BEGIN Information given

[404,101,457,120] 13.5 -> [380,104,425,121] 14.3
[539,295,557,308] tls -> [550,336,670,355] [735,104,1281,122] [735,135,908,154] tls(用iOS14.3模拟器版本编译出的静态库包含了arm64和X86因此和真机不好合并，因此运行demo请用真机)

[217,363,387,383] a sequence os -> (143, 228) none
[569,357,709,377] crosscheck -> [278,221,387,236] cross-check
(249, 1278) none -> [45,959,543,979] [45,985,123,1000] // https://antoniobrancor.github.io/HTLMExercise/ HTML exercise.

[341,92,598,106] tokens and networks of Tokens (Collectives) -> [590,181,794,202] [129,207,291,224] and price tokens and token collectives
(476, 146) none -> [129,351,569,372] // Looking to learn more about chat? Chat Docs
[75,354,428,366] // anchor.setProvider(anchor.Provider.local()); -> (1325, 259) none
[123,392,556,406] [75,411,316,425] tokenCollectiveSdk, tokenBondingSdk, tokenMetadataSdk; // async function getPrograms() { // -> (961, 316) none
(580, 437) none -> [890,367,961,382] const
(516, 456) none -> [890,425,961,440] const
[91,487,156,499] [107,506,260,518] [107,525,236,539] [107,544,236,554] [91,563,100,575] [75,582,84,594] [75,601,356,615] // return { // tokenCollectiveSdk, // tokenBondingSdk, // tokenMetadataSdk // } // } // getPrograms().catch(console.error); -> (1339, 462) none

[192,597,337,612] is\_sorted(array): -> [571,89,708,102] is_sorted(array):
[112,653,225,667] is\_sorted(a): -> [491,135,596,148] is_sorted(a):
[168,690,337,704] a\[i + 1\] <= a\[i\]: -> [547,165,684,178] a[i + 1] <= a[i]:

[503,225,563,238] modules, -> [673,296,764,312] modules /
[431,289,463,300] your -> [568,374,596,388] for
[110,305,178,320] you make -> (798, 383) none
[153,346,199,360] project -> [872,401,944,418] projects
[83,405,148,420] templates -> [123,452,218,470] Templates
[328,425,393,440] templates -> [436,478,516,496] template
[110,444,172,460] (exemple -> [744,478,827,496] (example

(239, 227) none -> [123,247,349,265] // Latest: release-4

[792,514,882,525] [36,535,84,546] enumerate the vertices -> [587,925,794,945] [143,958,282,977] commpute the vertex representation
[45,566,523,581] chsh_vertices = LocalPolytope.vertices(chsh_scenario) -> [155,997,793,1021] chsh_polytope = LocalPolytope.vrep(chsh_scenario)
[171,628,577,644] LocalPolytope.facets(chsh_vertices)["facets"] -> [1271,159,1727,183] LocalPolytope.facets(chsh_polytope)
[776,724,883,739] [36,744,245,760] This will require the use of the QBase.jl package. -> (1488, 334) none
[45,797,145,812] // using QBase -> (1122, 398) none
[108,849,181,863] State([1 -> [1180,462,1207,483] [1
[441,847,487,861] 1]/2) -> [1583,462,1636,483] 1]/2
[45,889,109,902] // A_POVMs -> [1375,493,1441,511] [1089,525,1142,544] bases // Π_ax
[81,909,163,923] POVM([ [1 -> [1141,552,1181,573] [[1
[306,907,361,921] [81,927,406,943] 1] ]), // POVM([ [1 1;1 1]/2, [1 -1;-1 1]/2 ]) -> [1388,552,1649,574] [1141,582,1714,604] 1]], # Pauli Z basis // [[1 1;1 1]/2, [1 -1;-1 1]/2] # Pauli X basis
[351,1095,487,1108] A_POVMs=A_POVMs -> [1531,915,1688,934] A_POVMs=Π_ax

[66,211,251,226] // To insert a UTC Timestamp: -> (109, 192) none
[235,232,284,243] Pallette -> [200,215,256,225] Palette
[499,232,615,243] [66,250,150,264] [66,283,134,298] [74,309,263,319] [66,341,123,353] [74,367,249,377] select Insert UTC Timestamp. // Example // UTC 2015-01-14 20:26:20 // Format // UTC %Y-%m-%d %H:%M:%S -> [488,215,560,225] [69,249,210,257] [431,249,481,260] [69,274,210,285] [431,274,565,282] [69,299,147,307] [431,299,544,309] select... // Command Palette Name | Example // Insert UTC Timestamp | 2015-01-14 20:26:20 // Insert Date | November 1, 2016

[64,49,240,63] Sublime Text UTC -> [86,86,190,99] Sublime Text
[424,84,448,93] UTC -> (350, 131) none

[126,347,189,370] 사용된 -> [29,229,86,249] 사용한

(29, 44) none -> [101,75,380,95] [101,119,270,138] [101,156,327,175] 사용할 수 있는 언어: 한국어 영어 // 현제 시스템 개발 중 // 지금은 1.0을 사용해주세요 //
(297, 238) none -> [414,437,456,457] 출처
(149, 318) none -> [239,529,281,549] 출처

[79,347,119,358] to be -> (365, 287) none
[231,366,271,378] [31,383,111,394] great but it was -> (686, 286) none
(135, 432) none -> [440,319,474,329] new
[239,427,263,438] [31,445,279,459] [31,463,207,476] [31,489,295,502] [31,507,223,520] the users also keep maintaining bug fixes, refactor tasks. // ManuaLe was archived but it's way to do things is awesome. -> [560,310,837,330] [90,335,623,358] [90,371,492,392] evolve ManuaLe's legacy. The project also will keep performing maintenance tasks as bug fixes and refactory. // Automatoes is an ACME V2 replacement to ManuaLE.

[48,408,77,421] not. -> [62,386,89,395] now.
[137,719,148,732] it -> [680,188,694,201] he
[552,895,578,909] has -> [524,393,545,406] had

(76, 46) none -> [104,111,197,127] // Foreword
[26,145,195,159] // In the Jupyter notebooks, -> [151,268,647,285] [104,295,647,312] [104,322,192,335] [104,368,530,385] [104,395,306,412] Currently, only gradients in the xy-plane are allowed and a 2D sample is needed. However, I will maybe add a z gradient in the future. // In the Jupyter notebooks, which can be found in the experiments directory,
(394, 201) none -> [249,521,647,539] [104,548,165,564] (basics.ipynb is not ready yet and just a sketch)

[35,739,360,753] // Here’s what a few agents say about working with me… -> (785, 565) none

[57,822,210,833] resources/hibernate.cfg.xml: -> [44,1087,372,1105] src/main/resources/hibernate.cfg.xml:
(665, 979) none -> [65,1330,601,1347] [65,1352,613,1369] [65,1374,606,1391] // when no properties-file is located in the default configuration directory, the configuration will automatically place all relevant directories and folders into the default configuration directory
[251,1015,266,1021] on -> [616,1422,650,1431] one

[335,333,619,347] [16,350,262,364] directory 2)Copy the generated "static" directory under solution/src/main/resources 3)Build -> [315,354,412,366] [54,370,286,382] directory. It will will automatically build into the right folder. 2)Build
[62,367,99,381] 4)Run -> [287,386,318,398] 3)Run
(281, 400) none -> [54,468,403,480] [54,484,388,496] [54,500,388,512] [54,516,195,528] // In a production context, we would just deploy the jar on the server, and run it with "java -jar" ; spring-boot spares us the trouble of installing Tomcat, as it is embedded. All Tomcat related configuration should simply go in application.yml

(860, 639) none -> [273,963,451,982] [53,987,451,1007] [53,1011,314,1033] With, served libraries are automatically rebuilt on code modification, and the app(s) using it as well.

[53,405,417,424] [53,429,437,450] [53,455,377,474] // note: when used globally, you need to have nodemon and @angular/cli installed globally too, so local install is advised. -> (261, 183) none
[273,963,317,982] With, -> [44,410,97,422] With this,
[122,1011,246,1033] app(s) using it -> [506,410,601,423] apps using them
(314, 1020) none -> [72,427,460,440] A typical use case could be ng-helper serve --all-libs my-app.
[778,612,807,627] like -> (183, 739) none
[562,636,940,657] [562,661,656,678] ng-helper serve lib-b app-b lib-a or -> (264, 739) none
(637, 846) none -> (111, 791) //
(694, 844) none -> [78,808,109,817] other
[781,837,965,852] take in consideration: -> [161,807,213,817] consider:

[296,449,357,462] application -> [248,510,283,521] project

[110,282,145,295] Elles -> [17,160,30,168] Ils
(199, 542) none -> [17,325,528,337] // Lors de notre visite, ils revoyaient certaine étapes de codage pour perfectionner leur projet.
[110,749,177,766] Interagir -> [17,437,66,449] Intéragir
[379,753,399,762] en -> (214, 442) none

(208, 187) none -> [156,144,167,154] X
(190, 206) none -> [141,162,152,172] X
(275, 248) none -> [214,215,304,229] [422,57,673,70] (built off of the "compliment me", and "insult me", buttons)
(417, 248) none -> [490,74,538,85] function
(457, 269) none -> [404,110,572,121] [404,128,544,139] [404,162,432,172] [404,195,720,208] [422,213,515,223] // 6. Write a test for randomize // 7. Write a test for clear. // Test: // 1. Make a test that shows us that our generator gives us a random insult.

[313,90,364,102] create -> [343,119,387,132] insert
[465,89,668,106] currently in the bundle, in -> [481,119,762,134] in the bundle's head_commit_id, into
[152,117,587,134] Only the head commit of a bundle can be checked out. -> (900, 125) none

END Information given

• _Assignment_
As the answer, set down only the lines from the data above between the one holding "[328,425,393,440] templates ->" and the one holding "[441,847,487,861] 1]/2) ->", inclusive, exactly as they read.

• _Solution for this task_
[328,425,393,440] templates -> [436,478,516,496] template
[110,444,172,460] (exemple -> [744,478,827,496] (example

(239, 227) none -> [123,247,349,265] // Latest: release-4

[792,514,882,525] [36,535,84,546] enumerate the vertices -> [587,925,794,945] [143,958,282,977] commpute the vertex representation
[45,566,523,581] chsh_vertices = LocalPolytope.vertices(chsh_scenario) -> [155,997,793,1021] chsh_polytope = LocalPolytope.vrep(chsh_scenario)
[171,628,577,644] LocalPolytope.facets(chsh_vertices)["facets"] -> [1271,159,1727,183] LocalPolytope.facets(chsh_polytope)
[776,724,883,739] [36,744,245,760] This will require the use of the QBase.jl package. -> (1488, 334) none
[45,797,145,812] // using QBase -> (1122, 398) none
[108,849,181,863] State([1 -> [1180,462,1207,483] [1
[441,847,487,861] 1]/2) -> [1583,462,1636,483] 1]/2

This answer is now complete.